Find the word "seconds" below. Copy each line that has it.

Stored data entries:

● ● ● ●

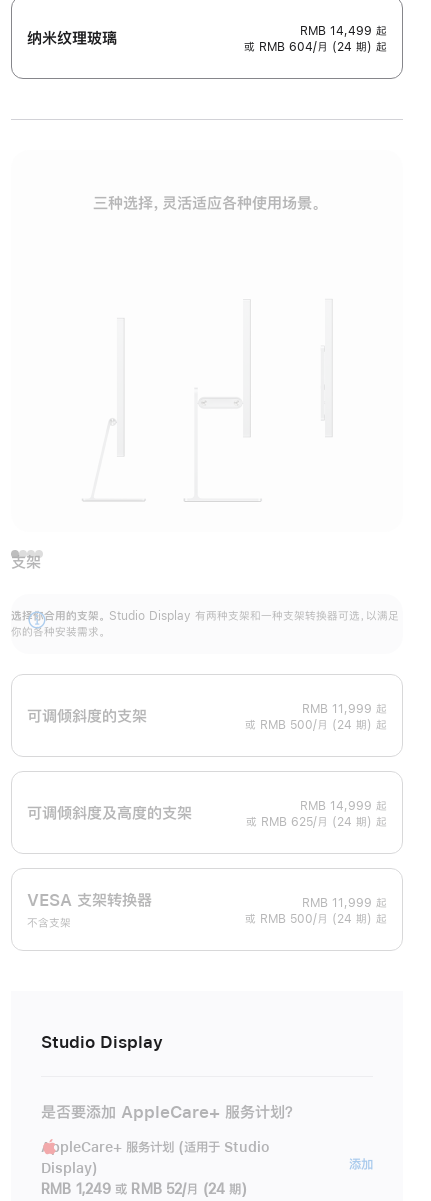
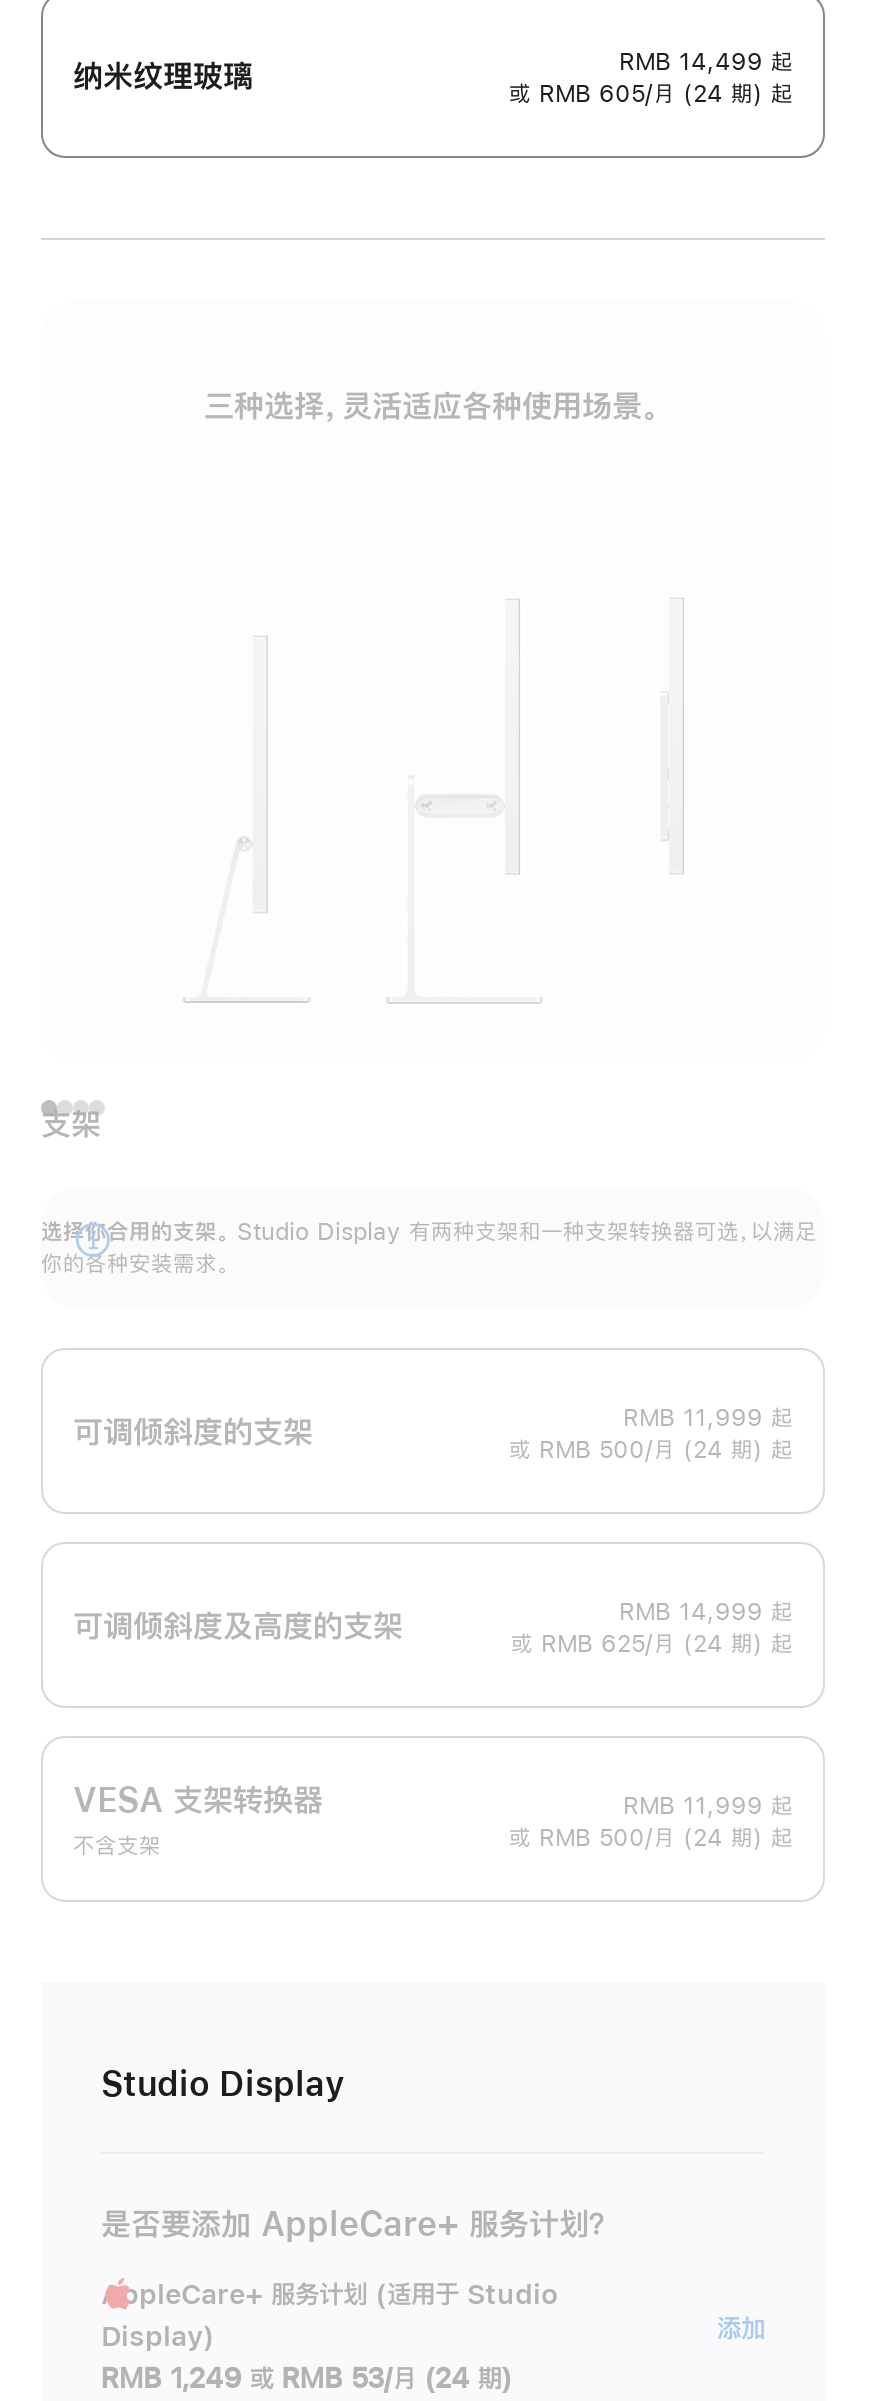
- 或 RMB 604/月 (24 期) 起
+ 或 RMB 605/月 (24 期) 起

- RMB 1,249 或 RMB 52/月 (24 期)
+ RMB 1,249 或 RMB 53/月 (24 期)
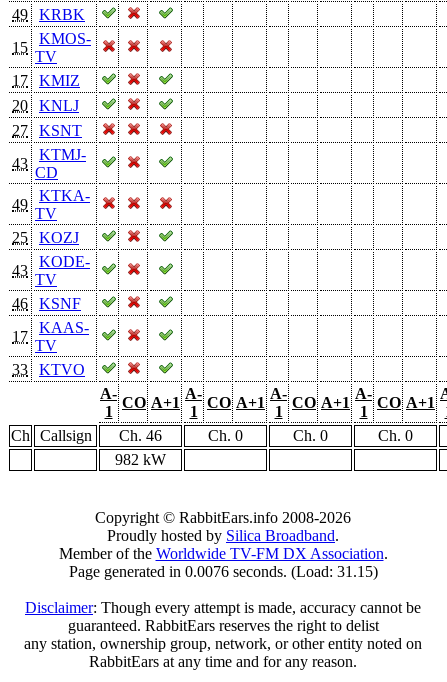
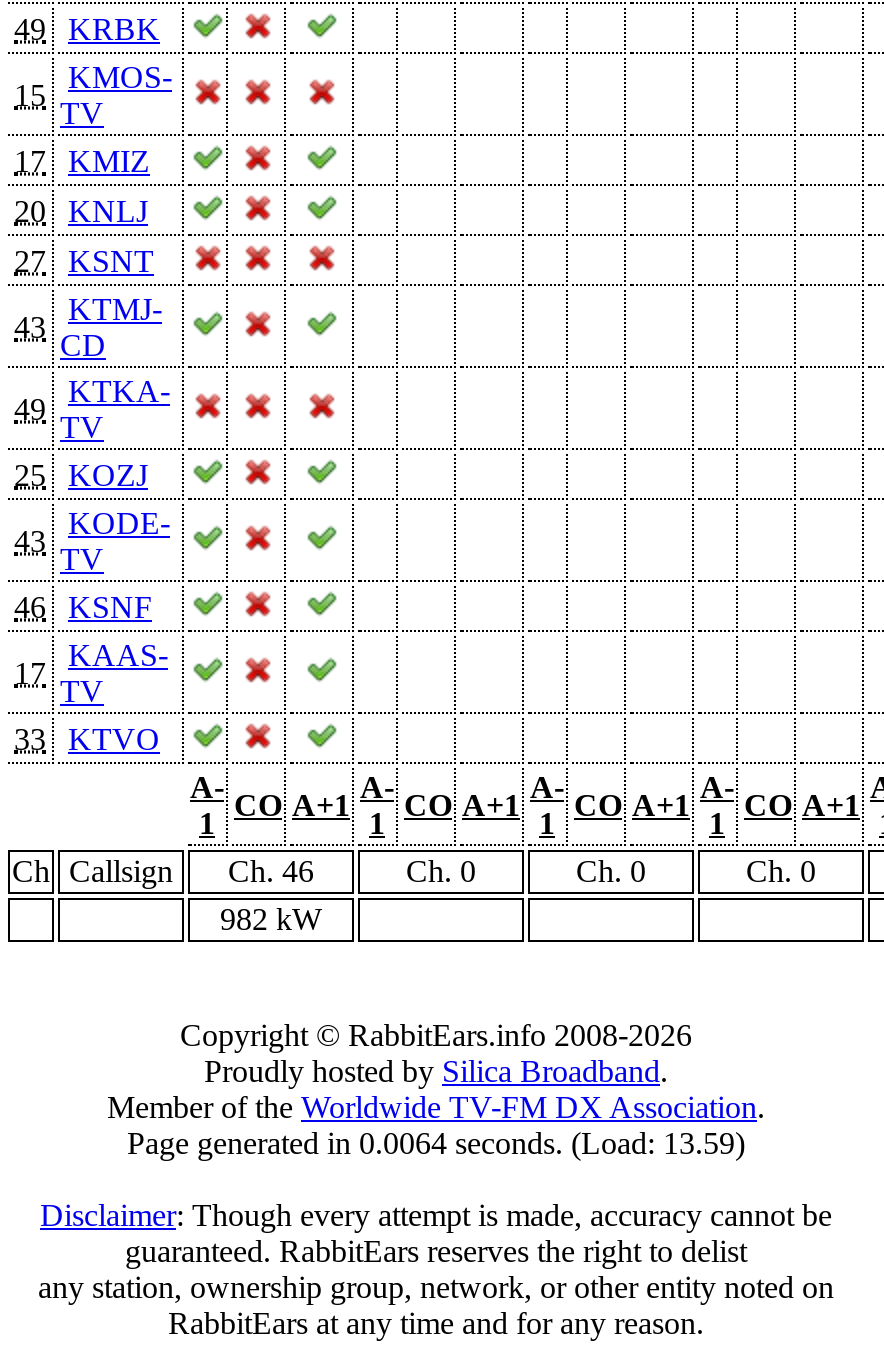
- Page generated in 0.0076 seconds. (Load: 31.15)
+ Page generated in 0.0064 seconds. (Load: 13.59)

● ● ● ●

RESULT BELOW:
- Page generated in 0.0076 seconds. (Load: 31.15)
+ Page generated in 0.0064 seconds. (Load: 13.59)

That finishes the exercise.